Instances of unmodified hair-day
Dennis R. Preston
preston at PILOT.MSU.EDU
Wed Feb 16 16:07:19 UTC 2000
NO, NO, NO
Everything we know about psycholinguistics suggests that this is not
usually so. Ron is right to suggest that structures can be ambiguous, but
interpretations rarely are. It's not hard to understand why. We are
meaning-producing and meaning-retrieving organisms. Retrieving more than
one meaning is cogntively annoying, so we "fix" on one (just as we fix on
one interpretation of the well-known figure-ground reversal pictures in the
psychological research tradition and "cannot" fix on both at the same
time).

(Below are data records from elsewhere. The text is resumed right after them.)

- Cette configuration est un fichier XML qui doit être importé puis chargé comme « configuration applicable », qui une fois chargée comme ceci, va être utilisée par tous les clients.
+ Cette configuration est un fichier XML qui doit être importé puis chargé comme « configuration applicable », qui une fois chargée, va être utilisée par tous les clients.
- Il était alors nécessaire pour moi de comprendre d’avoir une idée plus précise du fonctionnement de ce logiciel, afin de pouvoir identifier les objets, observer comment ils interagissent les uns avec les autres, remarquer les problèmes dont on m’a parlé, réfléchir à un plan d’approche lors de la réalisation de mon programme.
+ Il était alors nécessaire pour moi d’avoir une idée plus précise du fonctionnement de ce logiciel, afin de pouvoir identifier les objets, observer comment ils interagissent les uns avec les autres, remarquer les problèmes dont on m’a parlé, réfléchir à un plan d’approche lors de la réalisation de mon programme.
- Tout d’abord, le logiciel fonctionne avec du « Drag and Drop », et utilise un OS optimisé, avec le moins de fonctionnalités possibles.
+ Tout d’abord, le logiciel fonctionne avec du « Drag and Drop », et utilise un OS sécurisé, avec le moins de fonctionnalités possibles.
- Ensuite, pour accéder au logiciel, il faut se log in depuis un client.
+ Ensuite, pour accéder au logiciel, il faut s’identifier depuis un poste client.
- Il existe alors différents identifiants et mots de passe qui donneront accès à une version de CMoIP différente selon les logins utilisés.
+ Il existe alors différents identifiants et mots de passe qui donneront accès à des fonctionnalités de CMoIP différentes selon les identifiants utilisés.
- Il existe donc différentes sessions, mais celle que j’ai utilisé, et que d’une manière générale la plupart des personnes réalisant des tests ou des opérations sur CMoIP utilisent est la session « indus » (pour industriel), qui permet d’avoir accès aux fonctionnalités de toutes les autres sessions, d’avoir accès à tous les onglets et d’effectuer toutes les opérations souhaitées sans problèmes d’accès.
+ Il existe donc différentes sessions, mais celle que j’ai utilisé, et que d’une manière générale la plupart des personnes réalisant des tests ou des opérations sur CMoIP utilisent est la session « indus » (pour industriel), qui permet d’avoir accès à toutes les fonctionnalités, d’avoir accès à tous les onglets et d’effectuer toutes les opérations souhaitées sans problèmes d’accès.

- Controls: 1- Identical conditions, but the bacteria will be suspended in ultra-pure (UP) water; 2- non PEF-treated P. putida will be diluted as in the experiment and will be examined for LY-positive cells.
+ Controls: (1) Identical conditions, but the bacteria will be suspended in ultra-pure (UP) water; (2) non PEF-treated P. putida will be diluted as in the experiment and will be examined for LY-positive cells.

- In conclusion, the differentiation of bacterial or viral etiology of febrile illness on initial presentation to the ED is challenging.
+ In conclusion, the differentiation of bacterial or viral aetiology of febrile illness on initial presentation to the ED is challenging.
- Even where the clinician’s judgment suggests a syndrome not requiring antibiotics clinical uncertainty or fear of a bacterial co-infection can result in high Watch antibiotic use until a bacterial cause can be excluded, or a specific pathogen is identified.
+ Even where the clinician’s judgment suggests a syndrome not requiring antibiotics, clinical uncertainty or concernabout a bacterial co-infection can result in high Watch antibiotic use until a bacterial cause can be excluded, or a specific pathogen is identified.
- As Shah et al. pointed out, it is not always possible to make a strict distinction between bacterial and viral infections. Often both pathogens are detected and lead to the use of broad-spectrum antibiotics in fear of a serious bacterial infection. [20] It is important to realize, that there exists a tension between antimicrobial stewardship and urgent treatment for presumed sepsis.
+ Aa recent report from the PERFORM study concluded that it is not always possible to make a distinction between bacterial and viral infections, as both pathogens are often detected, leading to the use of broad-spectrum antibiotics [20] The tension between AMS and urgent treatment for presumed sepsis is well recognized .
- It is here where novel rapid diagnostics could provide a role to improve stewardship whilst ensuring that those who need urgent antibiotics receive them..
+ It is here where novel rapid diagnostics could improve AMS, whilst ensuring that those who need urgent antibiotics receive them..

Doubtless, we fix on the most conventional one or the most
pragmatically appropriate one in cases where there are ambiguities. We
normally do not fix on dual (or more) possibilities. Notice, in fact, how
difficult it is to get students to accept a "second reading" once they have
fixed on a first.
Now the fact that some conventions are learned earlier by some speakers
(e.g., the hair-day bracketing) does not do away with the individual
variation innolved here.
dInIs
>YES YES YES!
>
>****in reply to:
>... I don't understand why one analysis or the other has to prevail for each
>and every occasion. ... Why can't the structure go back and forth? Or even
>remain ambiguous at the point of utterance?